Katie Bradley

Personal information
- Date of birth: 25 December 2001 (age 24)
- Place of birth: Greater Manchester, England
- Position: Midfielder

Team information
- Current team: Newcastle United

Youth career
- 2011–2016: Manchester United
- 2016–2019: Manchester City

College career
- Years: Team / Apps / (Gls)
- 2020–2023: UCF Knights

Senior career*
- Years: Team / Apps / (Gls)
- 2024: Blackburn Rovers
- 2024–2026: Charlton Athletic / 41 / (11)
- 2026–: Newcastle United / 0 / (0)

International career^{‡}
- 2018: England U17 / 0 / (0)
- 2019–2021: England U19 / 2 / (1)
- 2022: England U23 / 0 / (0)

= Katie Bradley =

English footballer (born 2001)

Katie Bradley (born 25 December 2001) is an English professional footballer who plays as a midfielder for Newcastle United in the Women's Super League 2. She has represented England at the youth level.

== Early life ==
Born in Egerton, Greater Manchester, Bradley attended Turton High School in Bromley Cross. She played in the Manchester United academy from ages 10–15, before moving to the Manchester City academy, where she played for the following three years. As part of the Manchester City Under-16 squad, Bradley won the Women's FA Youth Cup in 2018.

== College career ==
Bradley joined the UCF Knights in 2020, though her first season was delayed and played in Spring 2021 due to the COVID-19 pandemic. Bradley scored on her debut in the season opener. As a freshman, Bradley earned a place on the American Athletic Conference All-Rookie Team. In her junior year, Bradley appeared in all 18 of the Knight's games in the season, scoring two free kicks. In her senior year, Bradley started in all 18 games during the season, registering seven assists and four goals. She also received 2023 Fall Academic All-Big 12 First Team honors.

== Club career ==

=== Blackburn Rovers ===
On 1 January 2024, it was reported that Bradley had been in talks with then-Women's Super League side Bristol City while still in with the UCF Knights. Having completed her college career, Bradley returned to England, signing a permanent contract with Blackburn Rovers in January 2024.

=== Charlton Athletic ===
Bradley joined Charlton Athletic on 10 July 2024. Bradley scored her first goals for Charlton in the 82nd and 85th minute of their match against Durham on 22 September 2024, winning the match 2–1. She scored Charlton's only goal in a 2–1 League Cup defeat to Tottenham on 2 October 2024. Bradley scored a penalty on 2 March 2025, helping Charlton to a 1–1 draw against London City Lionesses. On 4 May 2025, Bradley scored in a 2–0 win over Southampton, securing a third-place league finish for the 2024–25 season.

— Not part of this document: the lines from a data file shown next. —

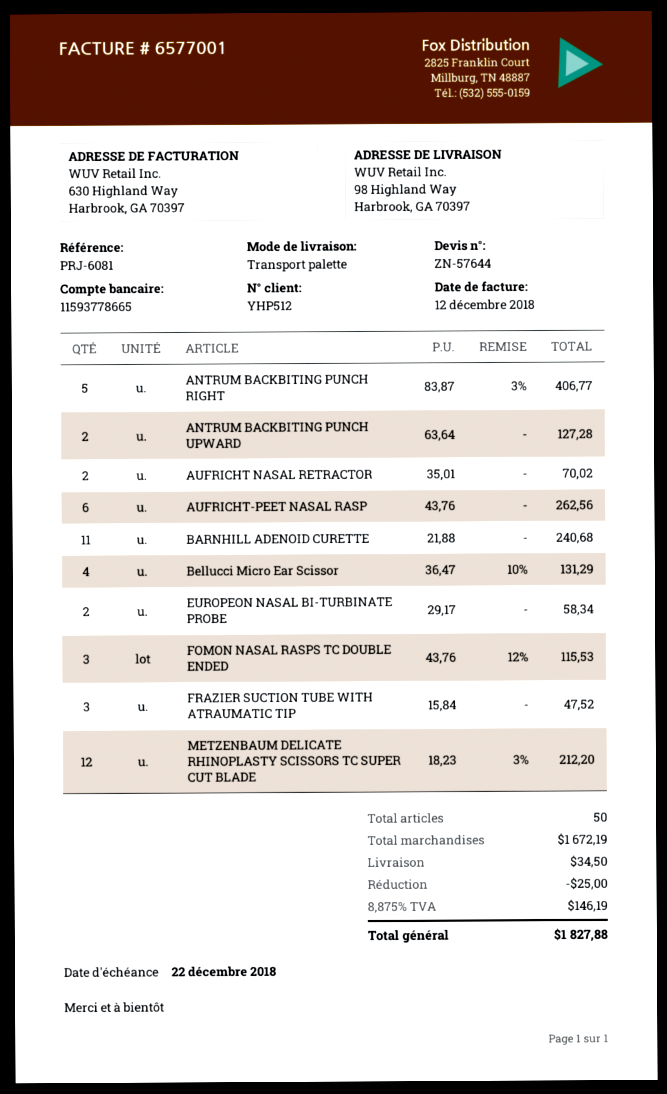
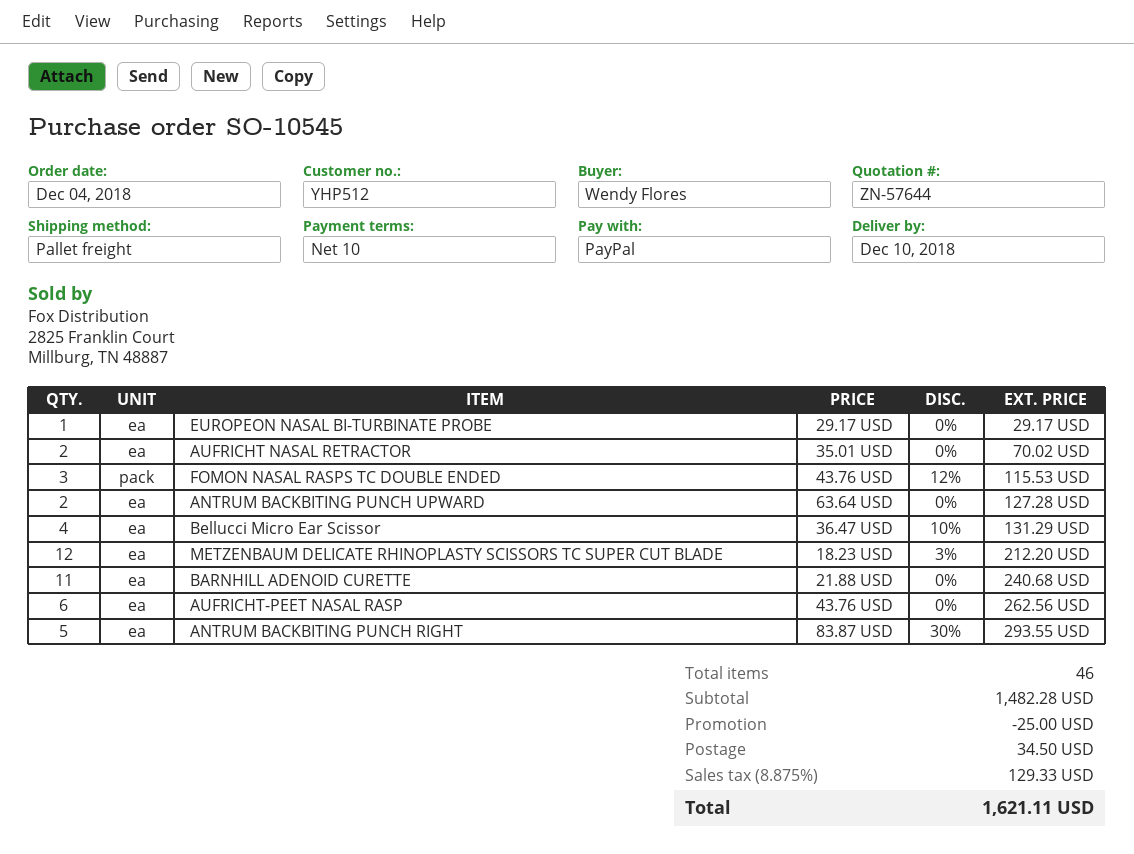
ANTRUM BACKBITING PUNCH RIGHT: 5 x 83.87 - 3% = 406.77 -> 5 x 83.87 - 30% = 293.55
EUROPEON NASAL BI-TURBINATE PROBE: 2 x 29.17 = 58.34 -> 1 x 29.17 = 29.17
FRAZIER SUCTION TUBE WITH ATRAUMATIC TIP: 3 x 15.84 = 47.52 -> none
total quantity: 50 -> 46
subtotal: 1672.19 -> 1482.28
tax: 8.875% = 146.19 -> 8.875% = 129.33
total: 1827.88 -> 1621.11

In September 2025, Bradley was sent off in the 89th minute of Charlton's opening match of the 2025–26 season after receiving two yellow cards. Bradley scored from the penalty spot to help Charlton to a 2–0 win over Newcastle United on 25 January 2026, as the club continued their uneaten run in the WSL 2. In July 2026, it was announced that Bradley had departed Charlton upon the expiration of her contract.

=== Newcastle United ===
On 27 July 2026, Bradley signed for Newcastle United.

== International career ==
Bradley is eligible to play for Scotland through her grandfather, but chose to represent England at international youth level.

She was part of the England youth national teams which competed in the 2018 UEFA U-17 Championship, the UEFA U-19 Championship, and has been part of the U-17, U-18, and U-19 English youth national teams.

== In popular culture ==
In December 2025, Bradley became one of the first WSL 2 players to feature among a new range of Panini stickers.